The antiviral is only currently licensed to treat smallpox, so the FDA and company made it available to CDC under an expanded access IND.
CDC also said it released smallpox vaccines — Emergent’s ACAM2000 and Bavarian Nordic’s Jynneos — to those at high-risk of exposure to monkeypox, either through contact with someone who has it, or certain intermediate risk exposures, such as being within ≤6 feet of an unmasked patient for ≥3 hours without wearing, at a minimum, a surgical mask.
But the CDC also warned that the post-exposure prophylaxis of the vaccine is not recommended for those at low or uncertain risk of monkeypox (“e.g., health care providers entering a patient’s room without eye protection”).
News of the first use of treatment and vaccines comes as the CDC says the outbreak of monkeypox, a zoonotic disease from a so-far unknown animal reservoir, is now in 9 states. As of May 31, the CDC has identified 17 cases in the US, with 16 cases diagnosed in persons who identify as gay, bisexual, or men who have sex with men. Fourteen of the 17 patients also reported international travel involving 11 different countries during the 21 days preceding symptom onset.

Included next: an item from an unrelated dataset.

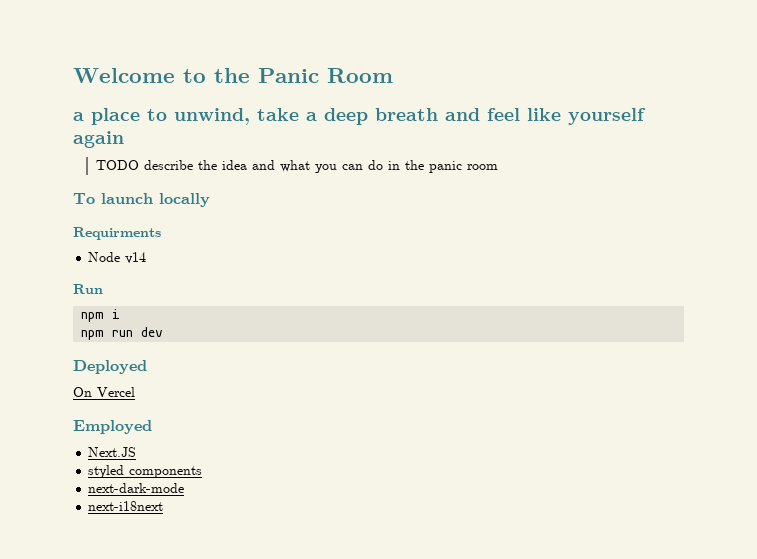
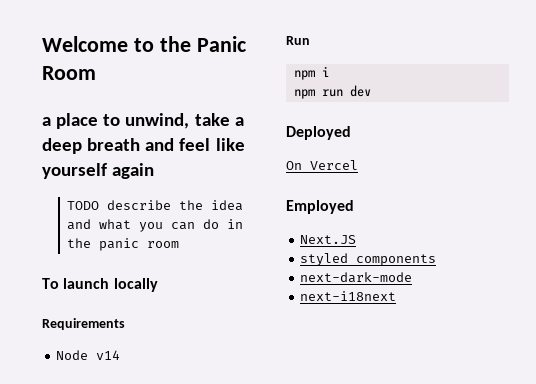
[73,227,161,240] Requirments -> [42,318,125,330] Requirements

“Currently, all patients are clinically well and being monitored by health authorities to determine the end of isolation (i.e., after all lesion scabs have fallen off, and new, healed skin has formed),” the agency said.

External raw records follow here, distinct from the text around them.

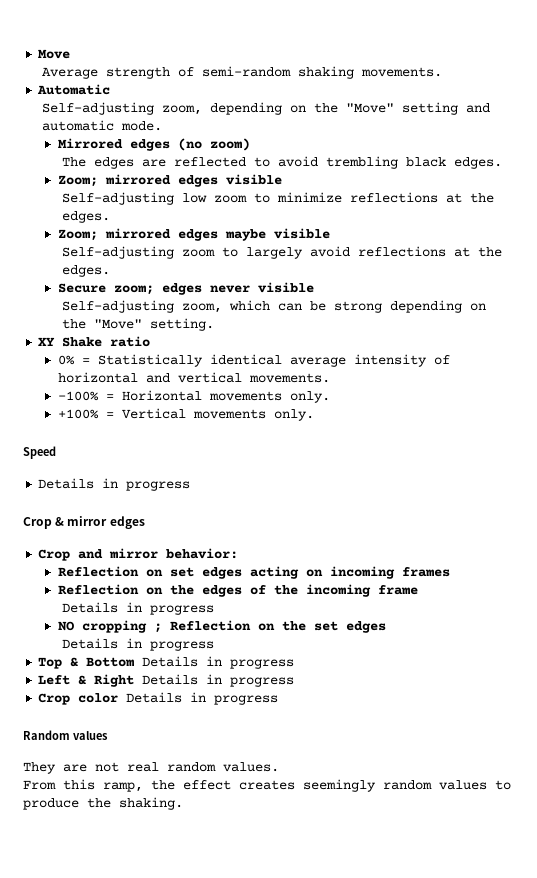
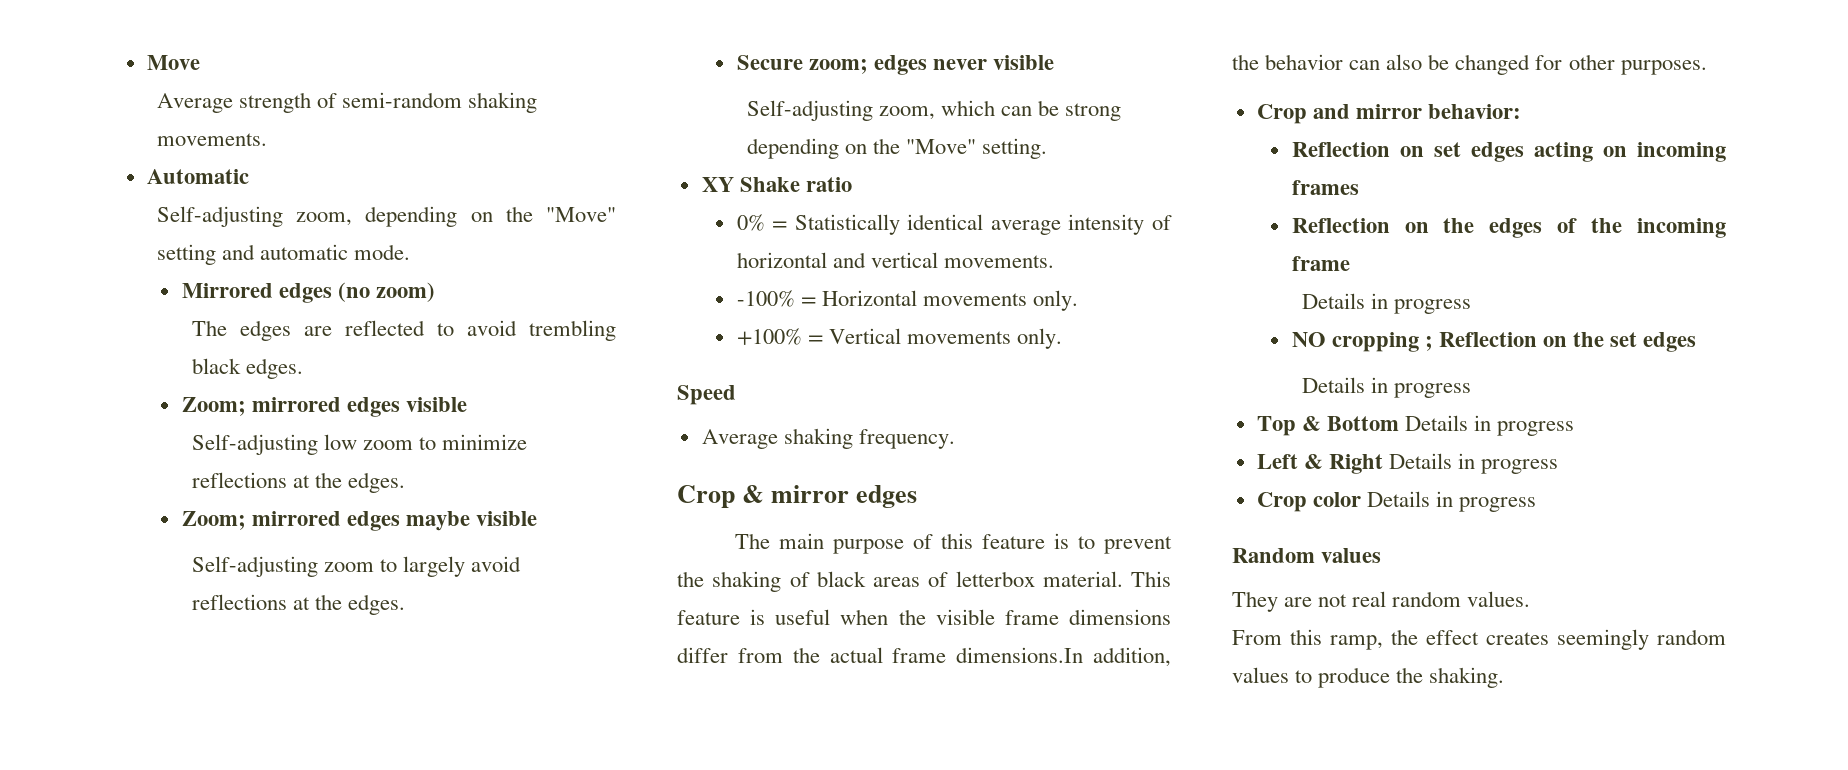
[38,478,191,491] Details in progress -> [701,428,955,449] Average shaking frequency.
(145, 522) none -> [735,533,1172,554] [677,571,1171,592] [677,609,1171,625] [677,647,1171,667] [1232,54,1707,75] // The main purpose of this feature is to prevent the shaking of black areas of letterbox material. This feature is useful when the visible frame dimensions differ from the actual frame dimensions.In addition, the behavior can also be changed for other purposes.

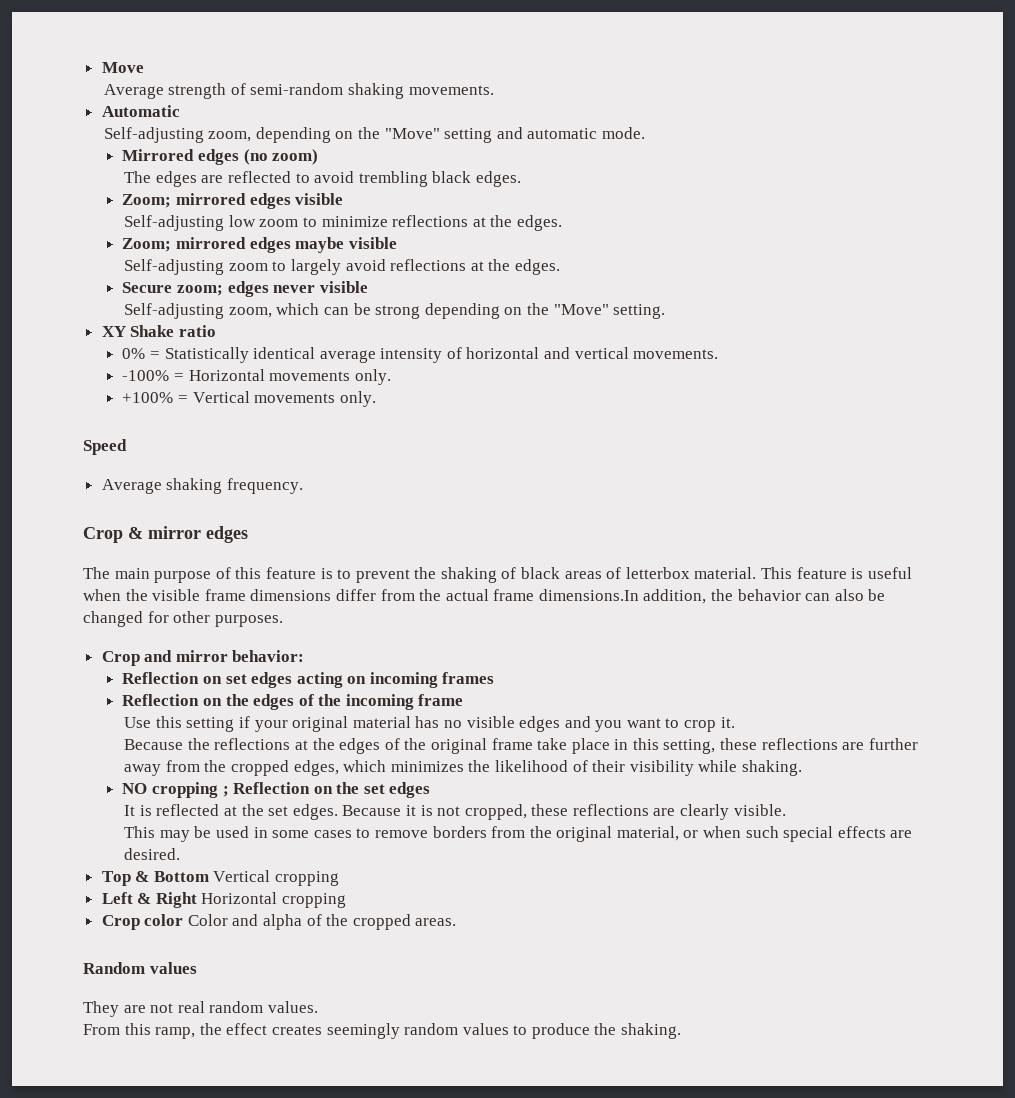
[1301,293,1471,314] Details in progress -> [124,716,735,732] [124,738,918,754] [124,760,802,776] Use this setting if your original material has no visible edges and you want to crop it. // Because the reflections at the edges of the original frame take place in this setting, these reflections are further away from the cropped edges, which minimizes the likelihood of their visibility while shaking.
[1301,377,1471,398] Details in progress -> [124,804,786,820] [124,826,913,842] [124,848,181,860] It is reflected at the set edges. Because it is not cropped, these reflections are clearly visible. // This may be used in some cases to remove borders from the original material, or when such special effects are desired.
[1404,415,1575,436] Details in progress -> [213,870,340,886] Vertical cropping
[1388,453,1559,474] Details in progress -> [201,892,347,908] Horizontal cropping
[1366,491,1537,512] Details in progress -> [187,914,457,930] Color and alpha of the cropped areas.

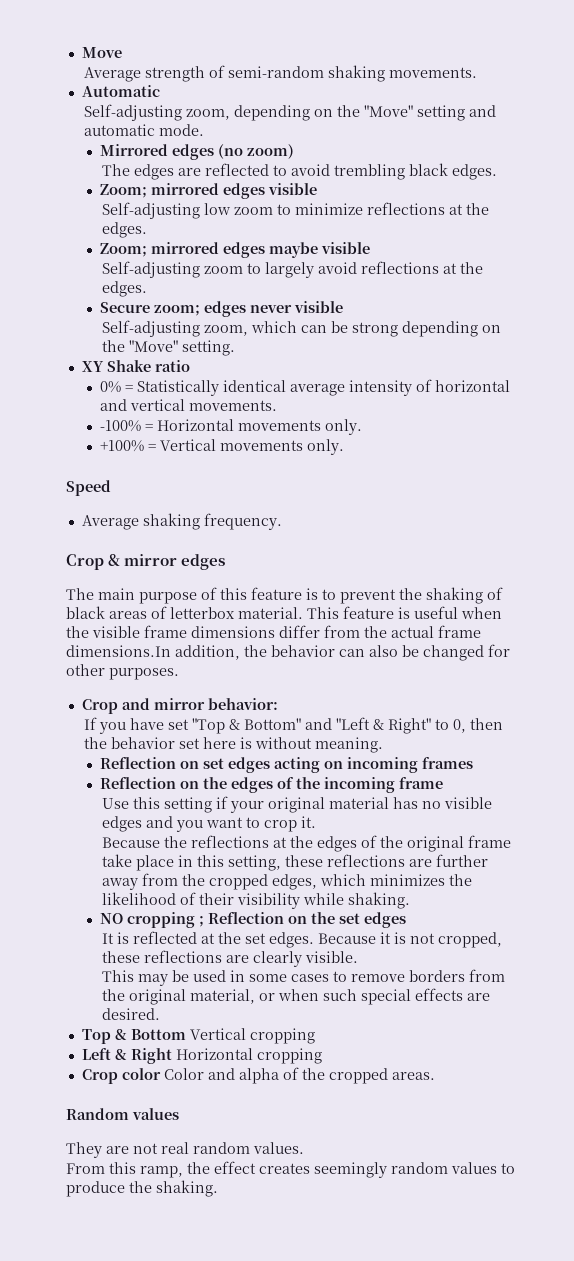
(305, 656) none -> [83,717,503,734] [83,737,383,753] // If you have set "Top & Bottom" and "Left & Right" to 0, then the behavior set here is without meaning.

But CDC’s contact investigation is ongoing, as among the 13 patients who have identified contacts, there are 56 high-, 117 intermediate-, and 235 low- or uncertain-risk contacts.
“Contacts are recommended to be monitored for signs and symptoms consistent with monkeypox (e.g., fever, chills, lymphadenopathy, and rash) for 21 days following last exposure,” the CDC said in a report issued Friday.
While the virus is endemic in several central and West African countries, the CDC said there are two clades of monkeypox virus, West African and Congo Basin, the latter causing more severe illness. Since monkeypox reemerged in Nigeria in 2017, isolated cases have occurred outside Africa but they have been either people recently traveling to Nigeria or contacts of persons with travel-associated cases.
The UK, which is seeing its own surge of monkeypox cases too, is planning to commission a Phase 2 study to investigate the efficacy of tecoviramat for the management of monkeypox in a non-hospitalized population.